Normalize an Address
Asked Answered
P

6

5

I am trying to normalize an address.

The diagram below shows the relevant tables for this question I believe. I want to know how ZipCodes should be integrated into the model. This would be for international addresses so I know that a Zip/PostalCode is not used everywhere. I think City::ZipCode is 1::0-n (I have read others saying this is not always the case but they never provided evidence). If they are correct then I guess this would be a many-to-many relationship. Since each Address can only have at most one ZipCode while a ZipCode can contain many addresses I am lost at how to normalize this model.

Since the Address may or may not contain a contain a ZipCode I need to refrain from having that as a nullable FK in the Address table.

EDIT: Just want to emphasize that the entities and attributes provided are drastically scaled back from the actual DB. It is only used as a reference and to address my concern of where to include zipcodes into the model.

enter image description here

Pruritus answered 3/4, 2011 at 15:57 Comment(1)
USPS ZIP codes consist of five digits. ZIP+4 consists of nine digits. But Canadian postal codes, to pick one neighborly example, consist of six characters, alternating alpha and numeric. Do you think all those values are drawn from the same domain?Studhorse
S
7

To normalise the schema you have; add a table Address-ZipCode table, with foreign keys Address ID and Zip Code; and primary key Address Id - identical to that in the Address table. Then include the Zip codes by using a Left Join between address and the new table. The new table will only be populated when an address has a zipcode.

However, I would suggest that if you are trying to accommodate international addresses, the schema you have is likely to be inadequate - you will need multiple address lines and more levels of category than shown in your diagram. Categories missed include country, sub-region, town, and possibly others.

My answer here (which is extremely long) shows what is needed to deal with international addresses (and other things) comprehensively. This is massive overkill unless you are dealing with millions of addresses in each of multiple countries.

Sailer answered 3/4, 2011 at 16:27 Comment(0)
R
3

I haved struggled with this for several different apps over the years. How you set this up depends upon your needs. I work in affordable housing, and one of the things we need to do is relate different geographical components (City, county, state, etc) to various REGIONS as defined by HU (Housing and Urban Development in USA).

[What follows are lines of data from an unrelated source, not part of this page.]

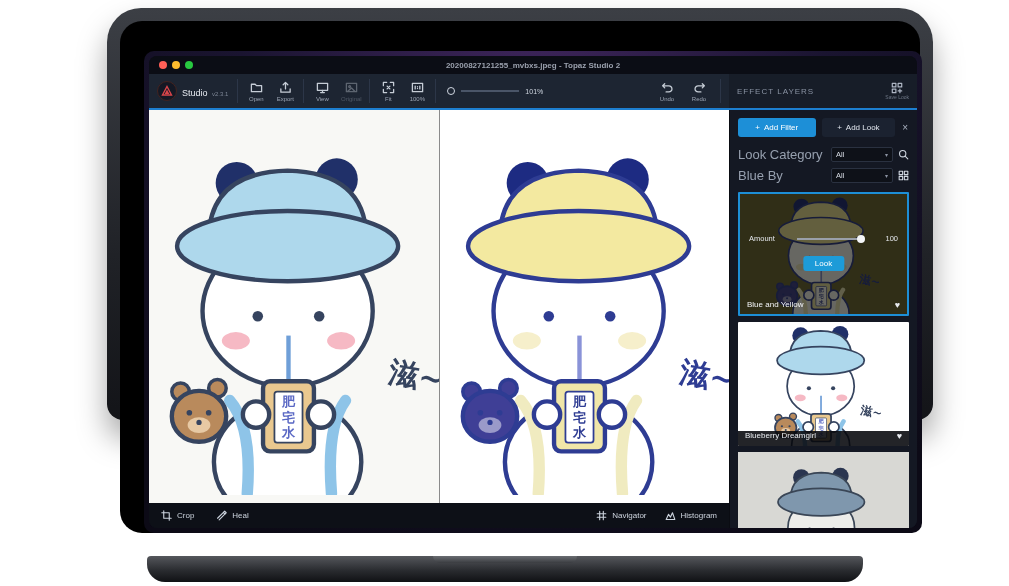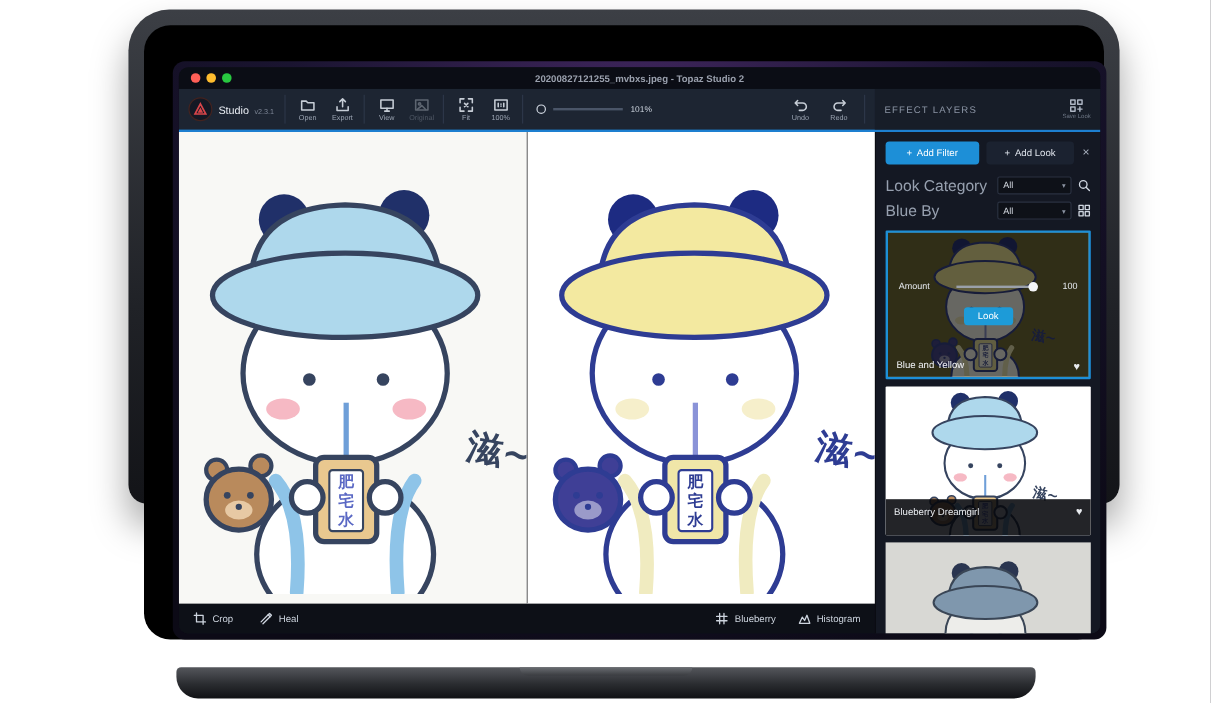--- a/index.html
+++ b/index.html
@@ -101,7 +101,7 @@
   .name-row { position:absolute; left:7px; right:7px; bottom:4px; display:flex; align-items:flex-start; color:#f2f4f7; font-size:8px; }
   .heart { margin-left:auto; color:#e8ebef; font-size:9px; }
   .label-bar { position:absolute; left:0; right:0; bottom:0; height:15px; background:rgba(5,6,10,.88);
-    display:flex; align-items:flex-end; padding:15px 7px; color:#e8ebef; font-size:8px; }
+    display:flex; align-items:flex-start; padding:0 7px; color:#e8ebef; font-size:8px; }
   .look-card-partial { position:relative; flex:none; height:82px; overflow:hidden; background:#d8d8d4; }
   .look-card-partial .art-stage { align-items:flex-start; }
   .look-card-partial .art-stage svg { height:180%; }

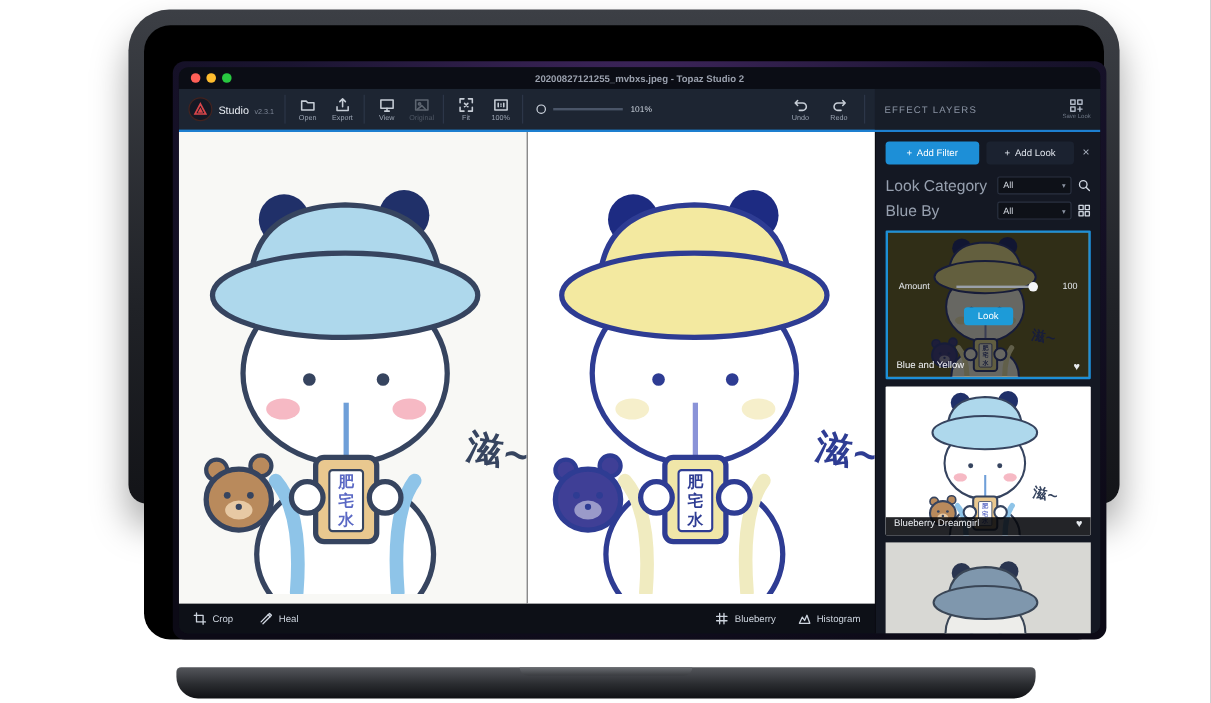--- a/index.html
+++ b/index.html
@@ -316,7 +316,7 @@
                     <svg class="icn" viewBox="0 0 14 14">
                         <path d="M4.7 1.5 v11 M9.3 1.5 v11 M1.5 4.7 h11 M1.5 9.3 h11"></path>
                       </svg>
-                    <span>Blueberry</span>
+                    <span>Navigator</span>
                   </div>
                   <div class="f-btn">
                     <svg class="icn" viewBox="0 0 14 14">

What I ended up with looks a little like THIS:

tblState:
    StateID
    StateCode (AL, AK, AR . . . etc)
    StateName (Alabama, Alaska, Arkansas,  . . . etc)

tblCounty
    CountyID
    HUDRegionID FK to tblHUDRegion
    StateID FK to tbleState
    CountyName (Pierce County, WA; Lane County, OR)
NOTE: I recognize I could normalize even further and create a table of count names, many-to-many related to States ON stateID, but there's a limit, man!)

tblCity
    CityID
    CountyID
    CityName

tblZIPCOde
    ZIPCodeID
    CityID

tblHUDRegion
    HUDRegionID
    HUDRegionCode
    HUDRegionName

In my case, HUD regions are defined at the county level (one HUD region includes one or more counties (or "County-Towns" in some cases). Each HUD region actually has a Unique Identifier defined ny HUD (The HUD CBSA_Sub), which I use as the "HUD-region_code". Also important to note is that HUD regions can include counties in one or more states. Therefore, the HUD region identifier is related to county, but only indirectly to state, THROUGH each county. For example, the HUD "Portland/Vancouver/Beaverton" HUD MSA includes counties (and cities) in both Oregon and Washington states.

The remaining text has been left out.